— Task brief —
Somewhere below is a line with "- The student" and, later, a line with "course; view his"; repeat those two lines and all the lines between them, exactly as they are.

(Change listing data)
* * * * * * *
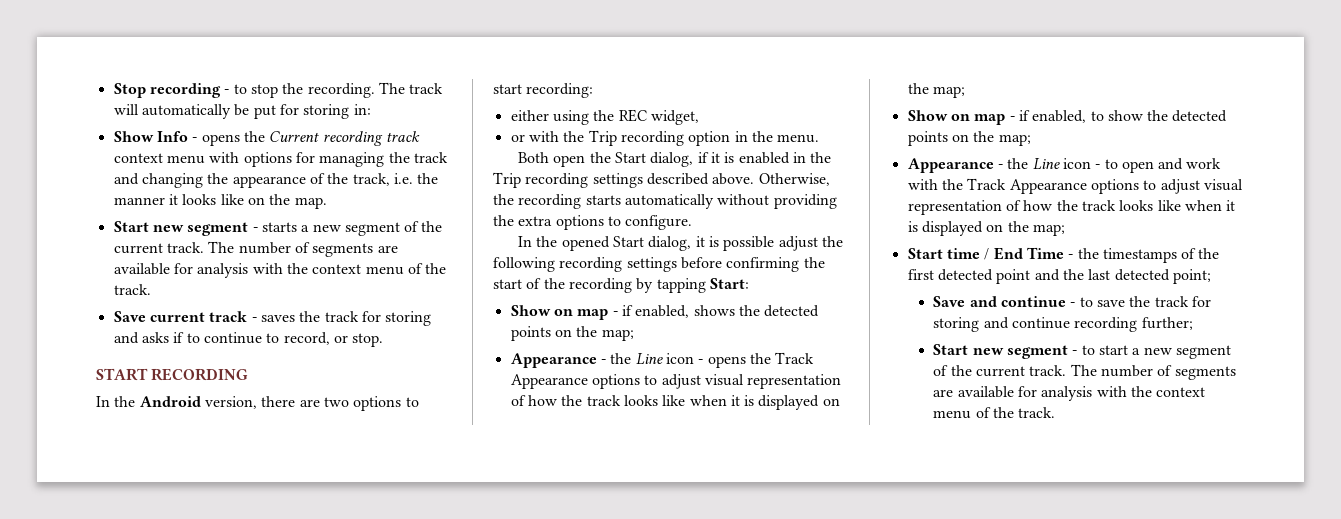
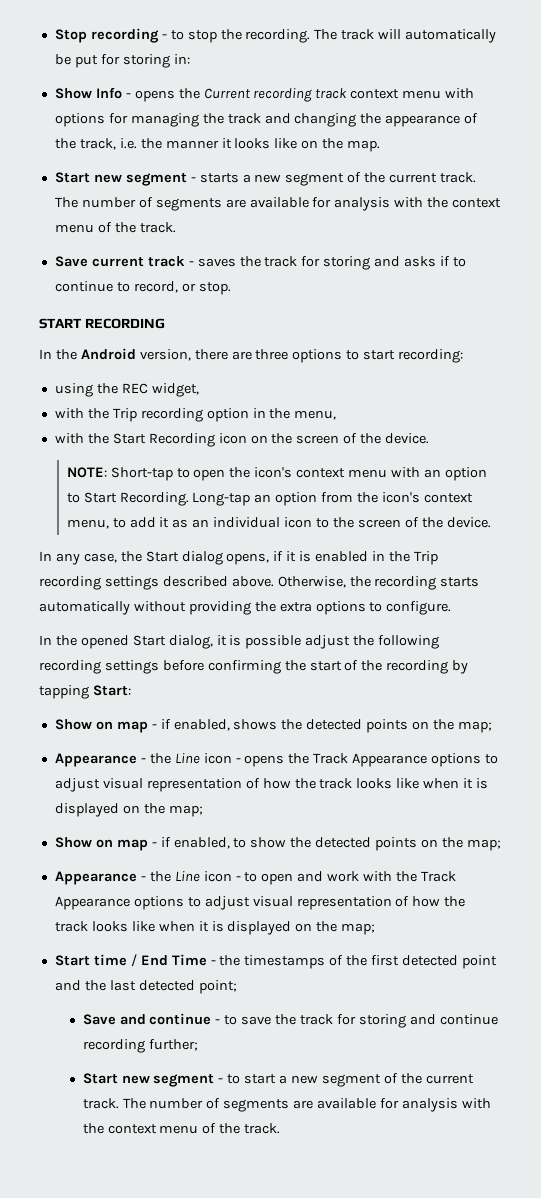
- In the Android version, there are two options to start recording:
+ In the Android version, there are three options to start recording:
- either using the REC widget,
+ using the REC widget,
- or with the Trip recording option in the menu.
- Both open the Start dialog, if it is enabled in the Trip recording settings described above.
+ with the Trip recording option in the menu,
+ with the Start Recording icon on the screen of the device.
+ NOTE: Short-tap to open the icon's context menu with an option to Start Recording. Long-tap an option from the icon's context menu, to add it as an individual icon to the screen of the device.
+ In any case, the Start dialog opens, if it is enabled in the Trip recording settings described above.

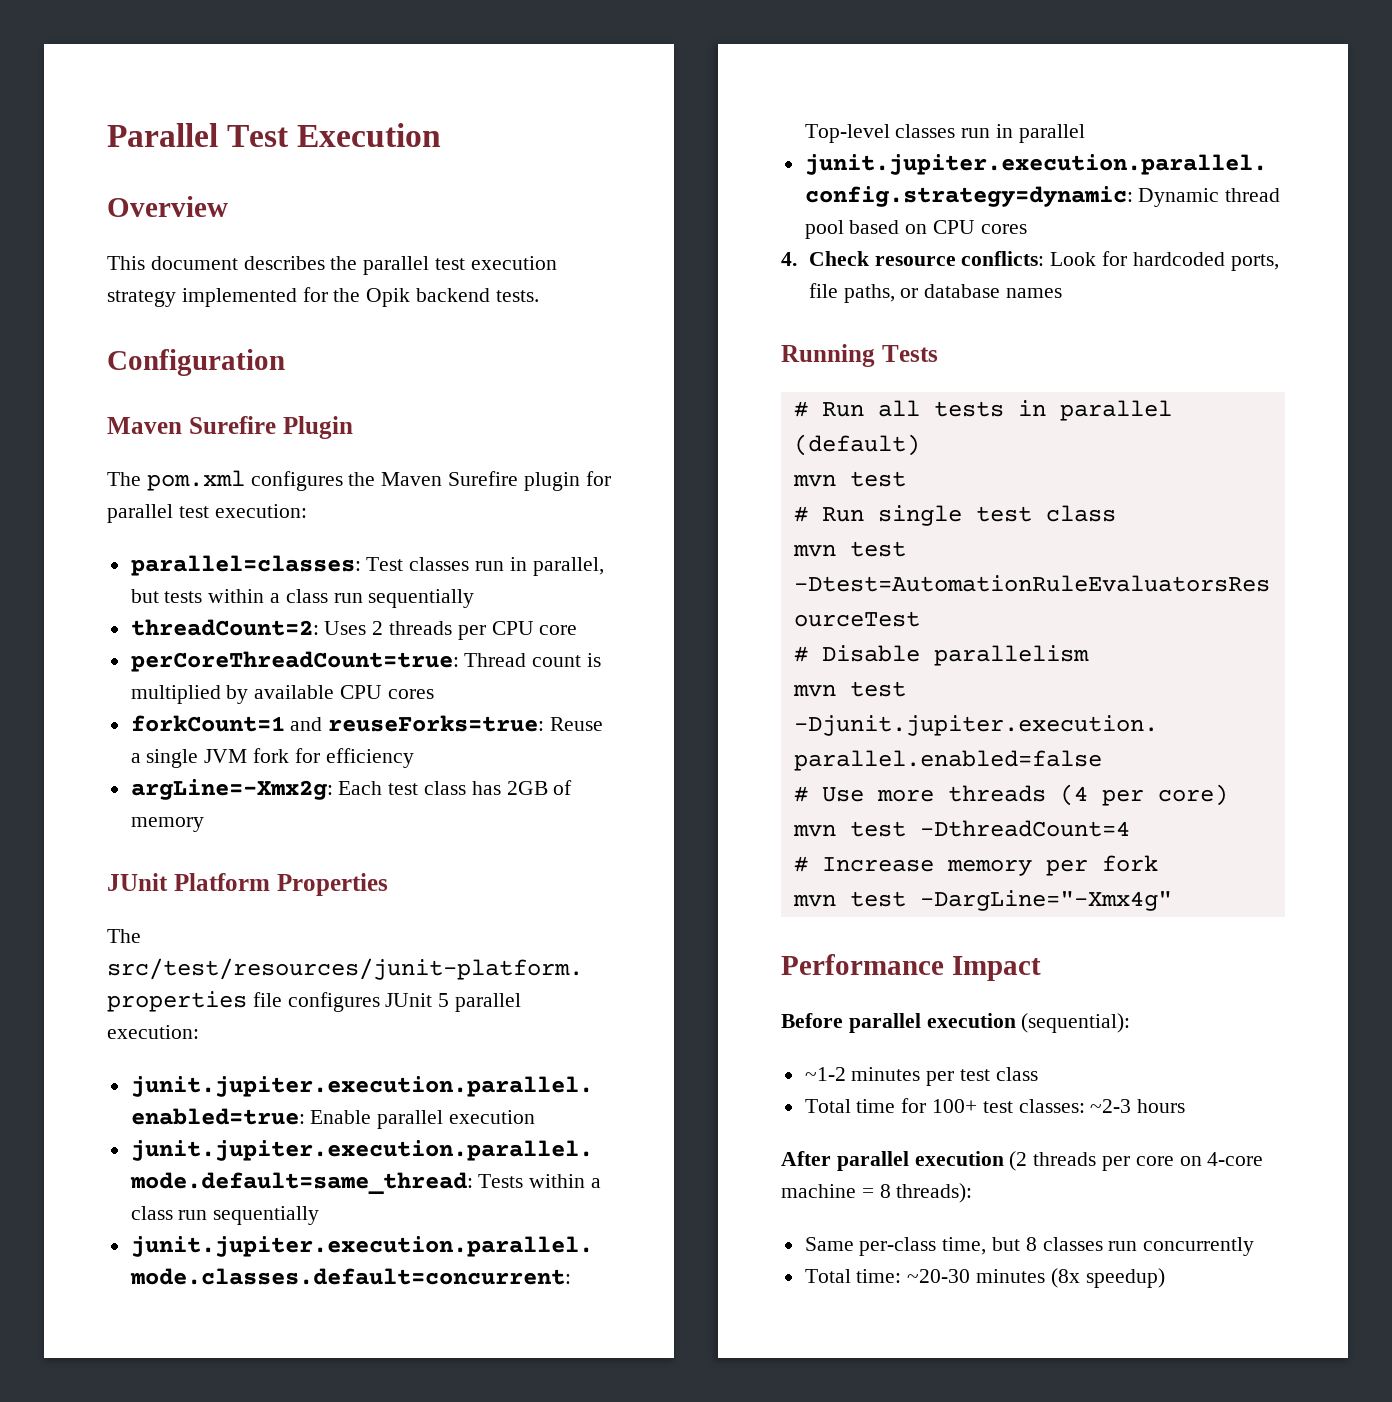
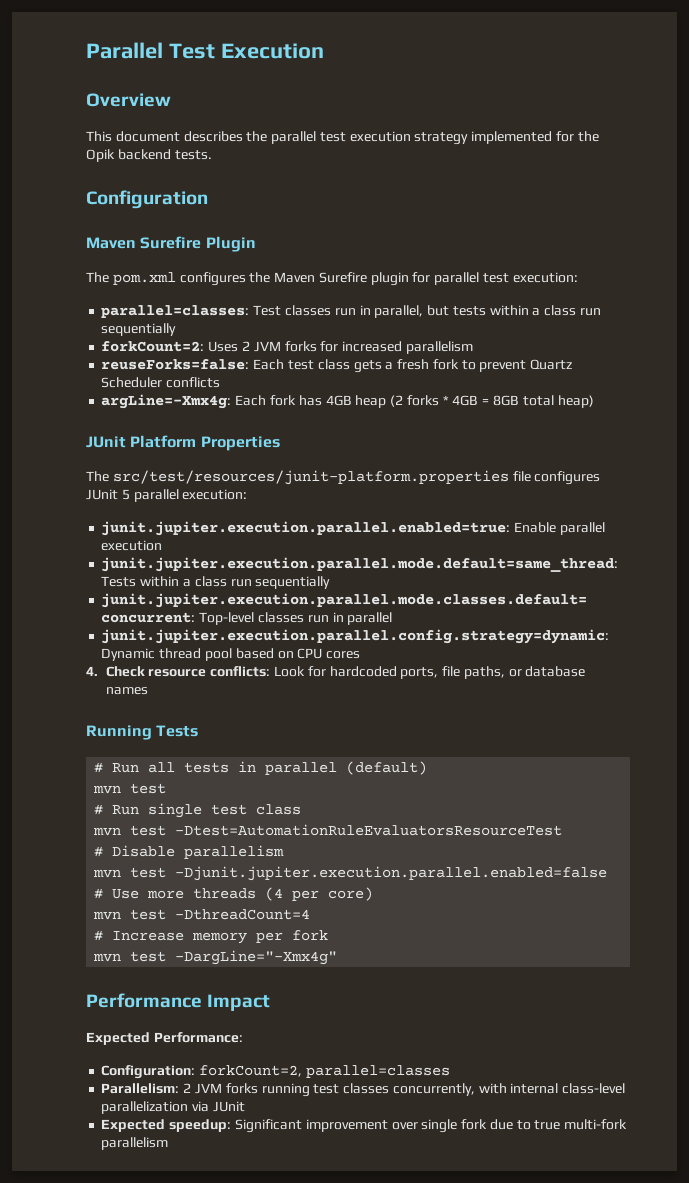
- threadCount=2: Uses 2 threads per CPU core
- perCoreThreadCount=true: Thread count is multiplied by available CPU cores
- forkCount=1 and reuseForks=true: Reuse a single JVM fork for efficiency
- argLine=-Xmx2g: Each test class has 2GB of memory
+ forkCount=2: Uses 2 JVM forks for increased parallelism
+ reuseForks=false: Each test class gets a fresh fork to prevent Quartz Scheduler conflicts
+ argLine=-Xmx4g: Each fork has 4GB heap (2 forks * 4GB = 8GB total heap)
- Before parallel execution (sequential):
- ~1-2 minutes per test class
- Total time for 100+ test classes: ~2-3 hours
- After parallel execution (2 threads per core on 4-core machine = 8 threads):
- Same per-class time, but 8 classes run concurrently
- Total time: ~20-30 minutes (8x speedup)
+ Expected Performance:
+ Configuration: forkCount=2, parallel=classes
+ Parallelism: 2 JVM forks running test classes concurrently, with internal class-level parallelization via JUnit
+ Expected speedup: Significant improvement over single fork due to true multi-fork parallelism

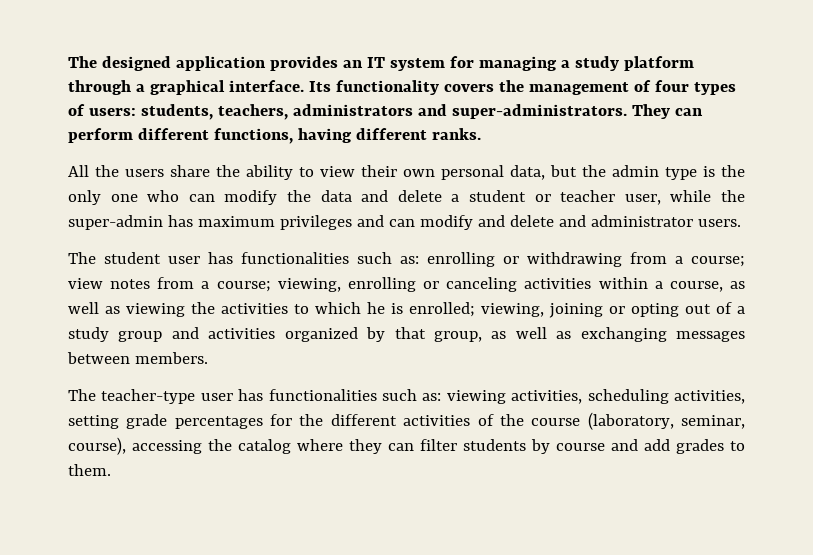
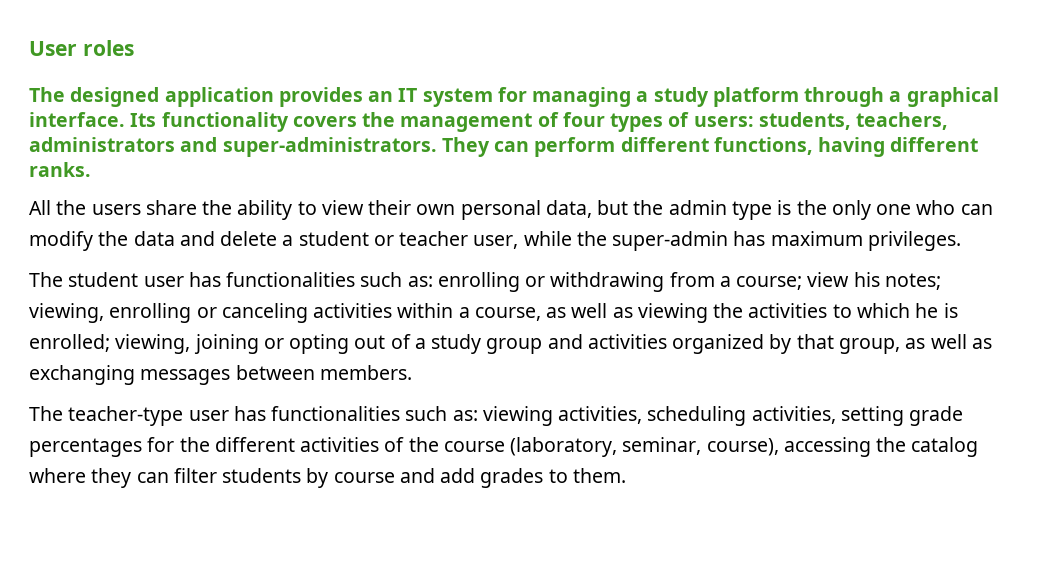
+ User roles
- All the users share the ability to view their own personal data, but the admin type is the only one who can modify the data and delete a student or teacher user, while the super-admin has maximum privileges and can modify and delete and administrator users.
+ All the users share the ability to view their own personal data, but the admin type is the only one who can modify the data and delete a student or teacher user, while the super-admin has maximum privileges.
- The student user has functionalities such as: enrolling or withdrawing from a course; view notes from a course; viewing, enrolling or canceling activities within a course, as well as viewing the activities to which he is enrolled; viewing, joining or opting out of a study group and activities organized by that group, as well as exchanging messages between members.
+ The student user has functionalities such as: enrolling or withdrawing from a course; view his notes; viewing, enrolling or canceling activities within a course, as well as viewing the activities to which he is enrolled; viewing, joining or opting out of a study group and activities organized by that group, as well as exchanging messages between members.

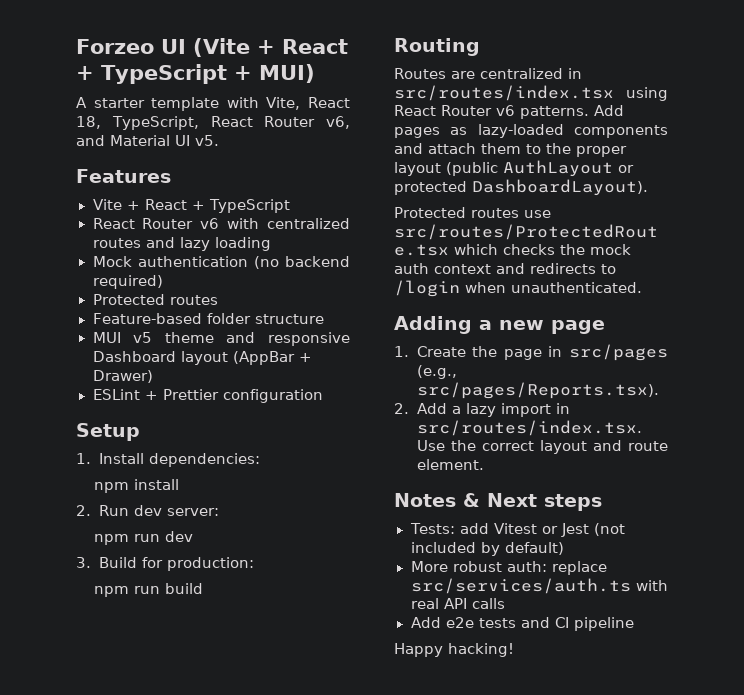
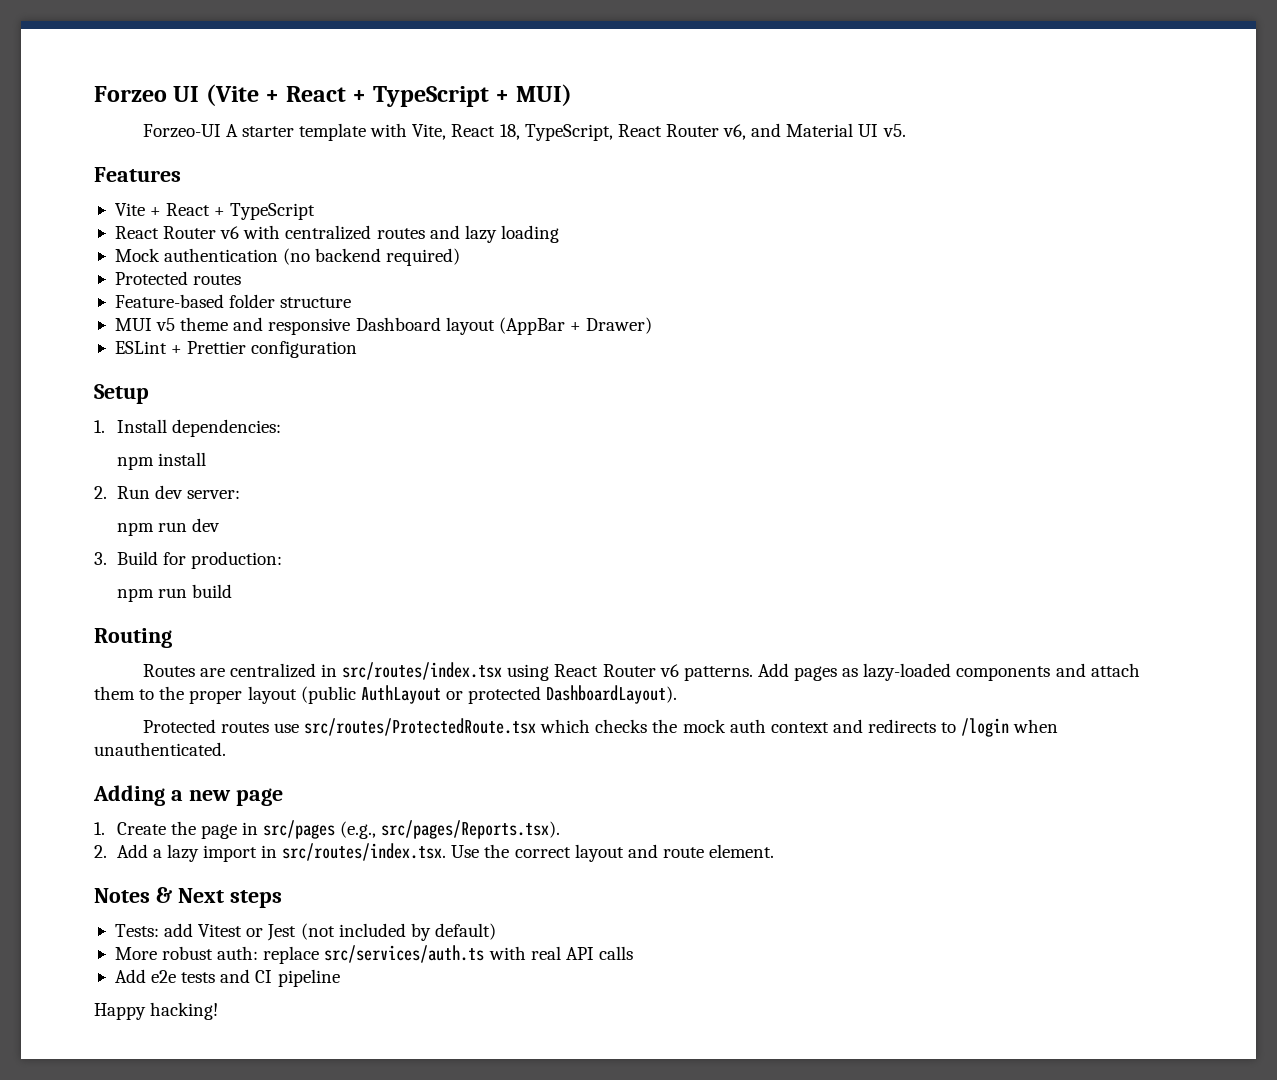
- A starter template with Vite, React 18, TypeScript, React Router v6, and Material UI v5.
+ Forzeo-UI A starter template with Vite, React 18, TypeScript, React Router v6, and Material UI v5.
* * * * * * *
— Your response —
- The student user has functionalities such as: enrolling or withdrawing from a course; view notes from a course; viewing, enrolling or canceling activities within a course, as well as viewing the activities to which he is enrolled; viewing, joining or opting out of a study group and activities organized by that group, as well as exchanging messages between members.
+ The student user has functionalities such as: enrolling or withdrawing from a course; view his notes; viewing, enrolling or canceling activities within a course, as well as viewing the activities to which he is enrolled; viewing, joining or opting out of a study group and activities organized by that group, as well as exchanging messages between members.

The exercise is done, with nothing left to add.